**WORK ORDER:**
Your answer should be the exact lines of the data below from the one containing "position:absolute;left:283px;top:765px;width:389px;height:293px;" through the one containing "15 V29 M104"; please include nothing else.

*** SUPPLIED DATA Section Begins ***

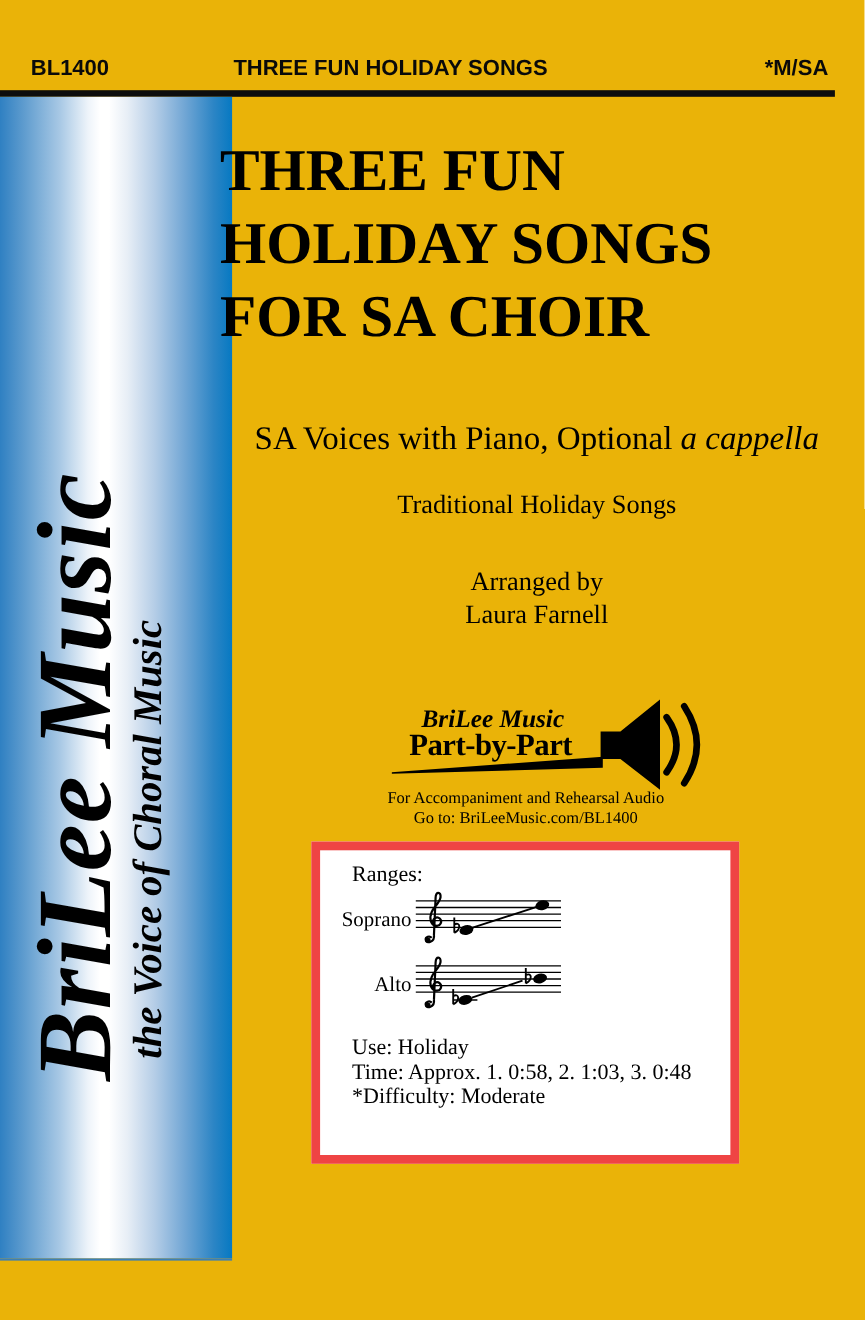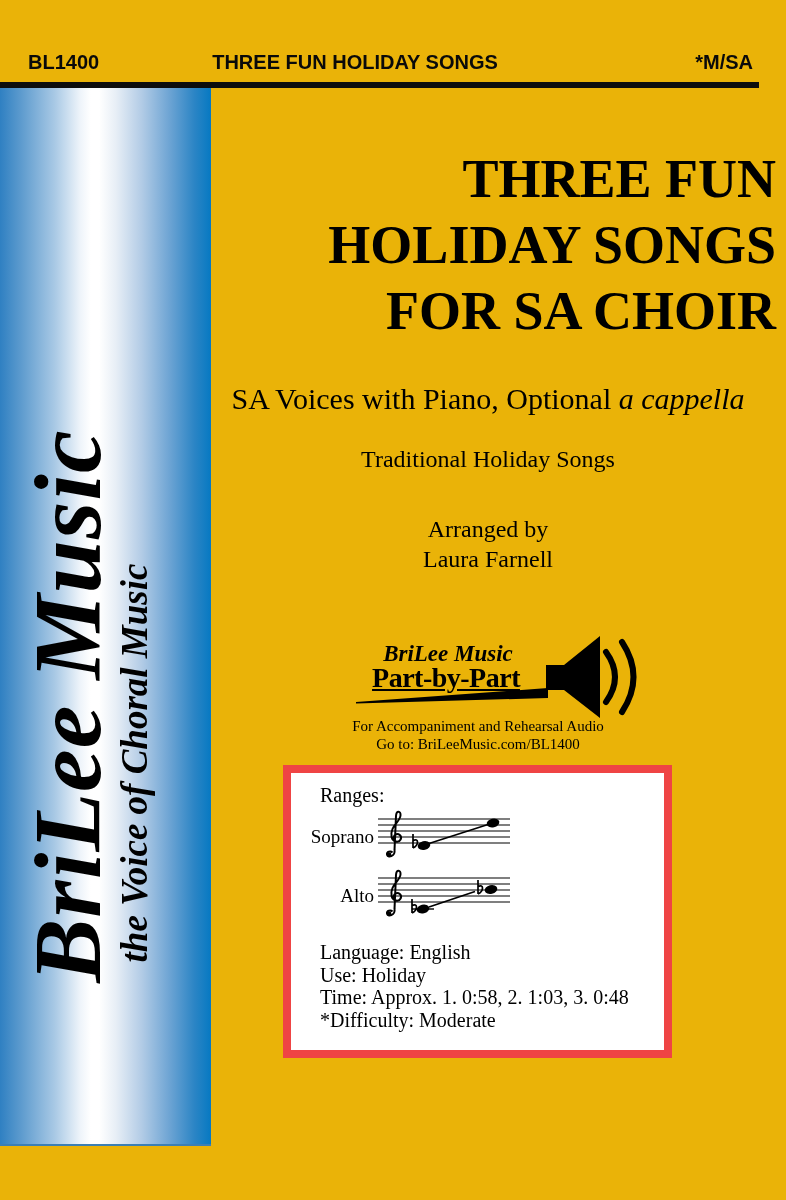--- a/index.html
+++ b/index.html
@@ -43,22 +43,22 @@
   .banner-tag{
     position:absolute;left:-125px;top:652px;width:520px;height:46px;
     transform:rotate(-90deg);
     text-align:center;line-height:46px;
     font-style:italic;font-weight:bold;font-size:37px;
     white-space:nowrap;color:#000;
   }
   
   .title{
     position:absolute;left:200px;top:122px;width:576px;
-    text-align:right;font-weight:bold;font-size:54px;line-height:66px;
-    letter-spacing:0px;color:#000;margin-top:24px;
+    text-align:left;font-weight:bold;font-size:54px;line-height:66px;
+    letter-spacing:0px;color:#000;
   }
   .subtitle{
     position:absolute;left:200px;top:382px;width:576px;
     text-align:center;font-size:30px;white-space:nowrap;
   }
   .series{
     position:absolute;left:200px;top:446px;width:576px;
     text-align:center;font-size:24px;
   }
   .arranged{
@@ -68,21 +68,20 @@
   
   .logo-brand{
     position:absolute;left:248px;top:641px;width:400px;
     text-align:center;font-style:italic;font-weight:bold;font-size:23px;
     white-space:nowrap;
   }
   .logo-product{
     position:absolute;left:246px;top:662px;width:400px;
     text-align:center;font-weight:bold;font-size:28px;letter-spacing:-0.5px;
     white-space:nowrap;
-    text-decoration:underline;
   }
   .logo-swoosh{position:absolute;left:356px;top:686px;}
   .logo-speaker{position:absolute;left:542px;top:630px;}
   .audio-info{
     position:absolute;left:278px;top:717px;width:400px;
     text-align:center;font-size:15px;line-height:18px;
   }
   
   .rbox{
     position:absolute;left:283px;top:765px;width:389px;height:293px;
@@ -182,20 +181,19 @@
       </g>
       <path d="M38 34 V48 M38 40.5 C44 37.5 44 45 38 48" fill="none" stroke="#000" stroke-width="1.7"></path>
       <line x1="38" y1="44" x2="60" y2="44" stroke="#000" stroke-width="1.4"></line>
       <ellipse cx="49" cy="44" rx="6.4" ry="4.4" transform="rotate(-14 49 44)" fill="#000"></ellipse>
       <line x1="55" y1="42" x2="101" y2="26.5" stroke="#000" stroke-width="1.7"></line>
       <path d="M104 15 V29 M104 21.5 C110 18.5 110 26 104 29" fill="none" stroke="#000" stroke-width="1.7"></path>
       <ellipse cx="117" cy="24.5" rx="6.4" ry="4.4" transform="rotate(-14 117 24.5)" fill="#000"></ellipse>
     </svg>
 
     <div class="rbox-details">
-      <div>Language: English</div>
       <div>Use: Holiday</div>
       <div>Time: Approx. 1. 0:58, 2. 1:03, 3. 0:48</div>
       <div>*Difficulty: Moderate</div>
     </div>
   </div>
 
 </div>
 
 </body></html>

*** SUPPLIED DATA Section Ends ***
*** SUPPLIED DATA Section Begins ***

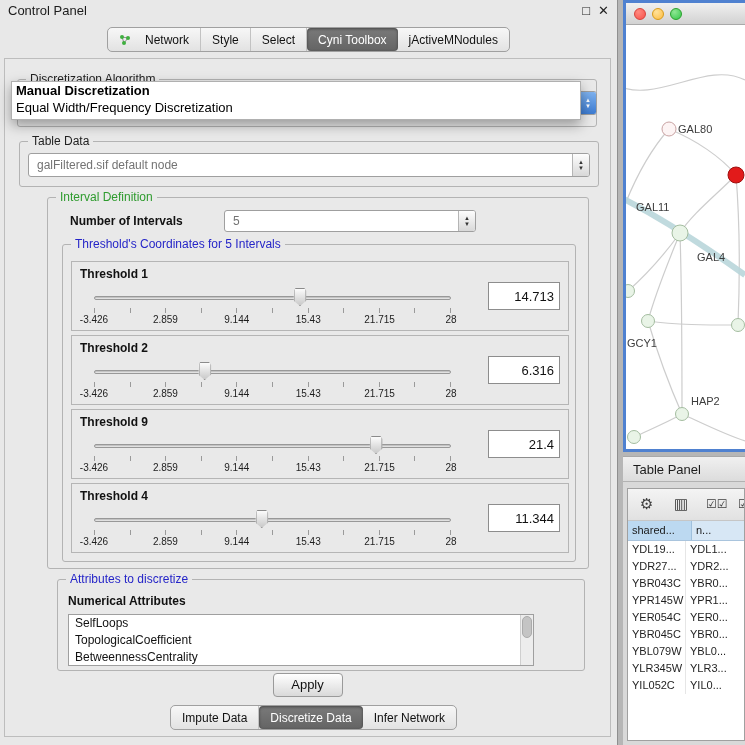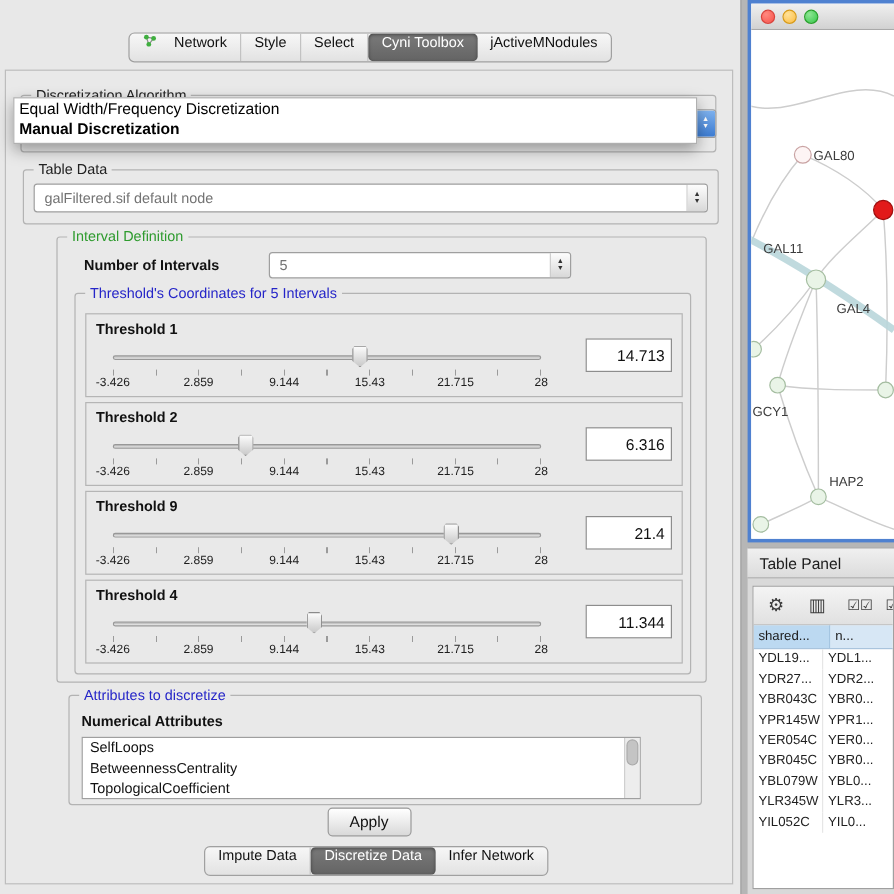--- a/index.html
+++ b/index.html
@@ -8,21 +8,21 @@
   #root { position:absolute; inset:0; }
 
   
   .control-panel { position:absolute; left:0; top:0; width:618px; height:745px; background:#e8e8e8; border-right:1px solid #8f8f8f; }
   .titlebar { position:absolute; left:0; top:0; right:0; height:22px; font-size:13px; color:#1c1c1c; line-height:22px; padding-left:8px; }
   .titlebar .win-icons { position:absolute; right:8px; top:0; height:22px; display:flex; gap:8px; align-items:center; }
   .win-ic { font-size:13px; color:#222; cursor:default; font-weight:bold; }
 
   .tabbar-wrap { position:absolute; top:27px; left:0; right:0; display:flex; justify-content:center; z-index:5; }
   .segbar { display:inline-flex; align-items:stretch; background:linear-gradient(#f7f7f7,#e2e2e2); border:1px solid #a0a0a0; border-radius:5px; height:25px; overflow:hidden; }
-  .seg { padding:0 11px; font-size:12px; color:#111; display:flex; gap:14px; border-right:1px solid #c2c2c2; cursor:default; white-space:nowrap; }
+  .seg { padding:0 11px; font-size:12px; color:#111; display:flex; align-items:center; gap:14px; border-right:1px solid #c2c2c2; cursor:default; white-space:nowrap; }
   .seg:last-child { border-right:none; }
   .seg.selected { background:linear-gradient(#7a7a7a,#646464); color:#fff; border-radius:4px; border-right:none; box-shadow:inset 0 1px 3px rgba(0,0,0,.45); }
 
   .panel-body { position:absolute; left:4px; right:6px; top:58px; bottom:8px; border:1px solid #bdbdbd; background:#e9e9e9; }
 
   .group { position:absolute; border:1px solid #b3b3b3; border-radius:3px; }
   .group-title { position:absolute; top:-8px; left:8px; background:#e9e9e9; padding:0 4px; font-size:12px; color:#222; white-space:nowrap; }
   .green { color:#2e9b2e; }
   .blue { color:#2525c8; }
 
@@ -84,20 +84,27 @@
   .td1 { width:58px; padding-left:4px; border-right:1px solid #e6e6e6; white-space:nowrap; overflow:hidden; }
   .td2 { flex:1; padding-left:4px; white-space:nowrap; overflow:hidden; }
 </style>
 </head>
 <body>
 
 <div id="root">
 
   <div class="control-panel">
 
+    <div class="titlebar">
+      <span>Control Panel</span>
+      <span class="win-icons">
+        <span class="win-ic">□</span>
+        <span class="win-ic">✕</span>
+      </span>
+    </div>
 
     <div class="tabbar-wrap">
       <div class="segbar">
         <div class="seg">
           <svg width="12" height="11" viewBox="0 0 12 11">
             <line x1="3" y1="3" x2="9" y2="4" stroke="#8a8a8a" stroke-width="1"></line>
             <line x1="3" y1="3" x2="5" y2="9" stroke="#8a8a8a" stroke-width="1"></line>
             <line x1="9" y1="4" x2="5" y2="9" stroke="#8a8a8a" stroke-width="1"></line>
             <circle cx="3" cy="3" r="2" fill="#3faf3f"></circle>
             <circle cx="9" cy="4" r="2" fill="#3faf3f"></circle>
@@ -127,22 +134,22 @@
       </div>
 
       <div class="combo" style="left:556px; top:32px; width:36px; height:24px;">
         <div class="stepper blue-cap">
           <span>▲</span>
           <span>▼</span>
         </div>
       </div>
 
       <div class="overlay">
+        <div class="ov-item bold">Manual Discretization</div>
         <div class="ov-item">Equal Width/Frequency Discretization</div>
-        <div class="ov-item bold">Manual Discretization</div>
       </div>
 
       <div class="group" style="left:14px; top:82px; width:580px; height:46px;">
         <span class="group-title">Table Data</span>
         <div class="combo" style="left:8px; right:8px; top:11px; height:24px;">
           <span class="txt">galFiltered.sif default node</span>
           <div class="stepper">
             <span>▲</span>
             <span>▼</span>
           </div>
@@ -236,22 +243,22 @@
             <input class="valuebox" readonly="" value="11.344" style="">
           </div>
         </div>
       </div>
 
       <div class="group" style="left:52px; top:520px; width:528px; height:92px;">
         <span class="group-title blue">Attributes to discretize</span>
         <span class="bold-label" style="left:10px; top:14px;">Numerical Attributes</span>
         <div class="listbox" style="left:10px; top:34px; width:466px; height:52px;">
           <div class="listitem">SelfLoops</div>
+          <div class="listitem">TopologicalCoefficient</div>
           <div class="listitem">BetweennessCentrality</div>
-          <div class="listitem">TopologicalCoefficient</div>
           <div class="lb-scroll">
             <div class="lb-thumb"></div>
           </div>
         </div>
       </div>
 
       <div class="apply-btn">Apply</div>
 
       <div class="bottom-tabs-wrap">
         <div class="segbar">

*** SUPPLIED DATA Section Ends ***
*** SUPPLIED DATA Section Begins ***

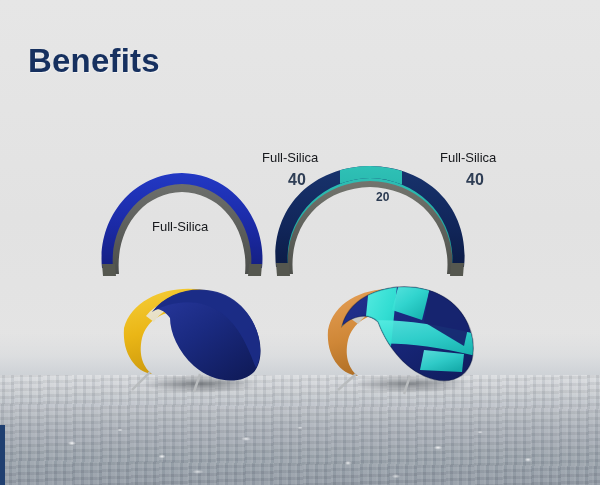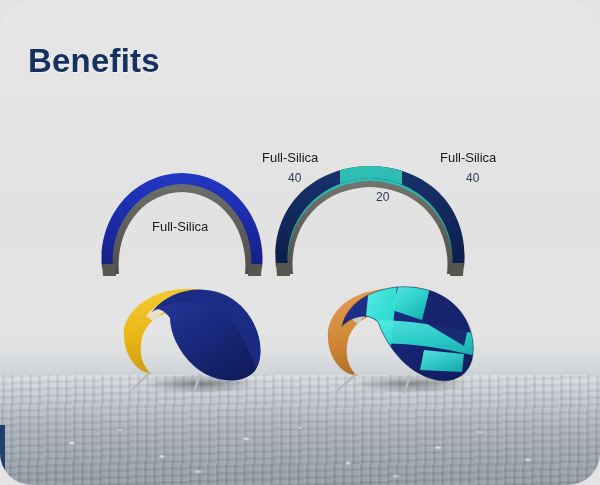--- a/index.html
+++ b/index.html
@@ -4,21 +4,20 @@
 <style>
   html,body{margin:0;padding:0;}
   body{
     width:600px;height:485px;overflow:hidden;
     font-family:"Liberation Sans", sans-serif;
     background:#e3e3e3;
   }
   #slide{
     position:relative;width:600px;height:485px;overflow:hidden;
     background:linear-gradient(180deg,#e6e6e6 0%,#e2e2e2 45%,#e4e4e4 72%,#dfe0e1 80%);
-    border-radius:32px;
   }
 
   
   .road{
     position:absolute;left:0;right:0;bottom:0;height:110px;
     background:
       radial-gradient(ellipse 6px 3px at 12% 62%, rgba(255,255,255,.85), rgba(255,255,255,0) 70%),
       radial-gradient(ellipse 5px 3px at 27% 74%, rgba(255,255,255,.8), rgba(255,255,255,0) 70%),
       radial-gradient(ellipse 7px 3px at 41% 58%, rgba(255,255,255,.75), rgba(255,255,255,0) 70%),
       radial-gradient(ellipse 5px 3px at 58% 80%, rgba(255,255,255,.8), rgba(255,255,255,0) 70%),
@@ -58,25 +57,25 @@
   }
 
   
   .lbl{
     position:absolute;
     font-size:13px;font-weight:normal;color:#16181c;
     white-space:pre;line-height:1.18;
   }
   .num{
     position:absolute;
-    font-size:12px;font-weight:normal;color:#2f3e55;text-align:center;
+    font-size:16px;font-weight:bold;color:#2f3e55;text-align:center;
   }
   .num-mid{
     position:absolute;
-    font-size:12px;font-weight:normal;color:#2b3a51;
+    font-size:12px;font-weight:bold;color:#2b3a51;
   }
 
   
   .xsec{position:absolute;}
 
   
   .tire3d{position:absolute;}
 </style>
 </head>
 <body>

*** SUPPLIED DATA Section Ends ***

**RESULT OF THIS TASK:**
     position:absolute;left:283px;top:765px;width:389px;height:293px;
@@ -182,20 +181,19 @@
       </g>
       <path d="M38 34 V48 M38 40.5 C44 37.5 44 45 38 48" fill="none" stroke="#000" stroke-width="1.7"></path>
       <line x1="38" y1="44" x2="60" y2="44" stroke="#000" stroke-width="1.4"></line>
       <ellipse cx="49" cy="44" rx="6.4" ry="4.4" transform="rotate(-14 49 44)" fill="#000"></ellipse>
       <line x1="55" y1="42" x2="101" y2="26.5" stroke="#000" stroke-width="1.7"></line>
       <path d="M104 15 V29 M104 21.5 C110 18.5 110 26 104 29" fill="none" stroke="#000" stroke-width="1.7"></path>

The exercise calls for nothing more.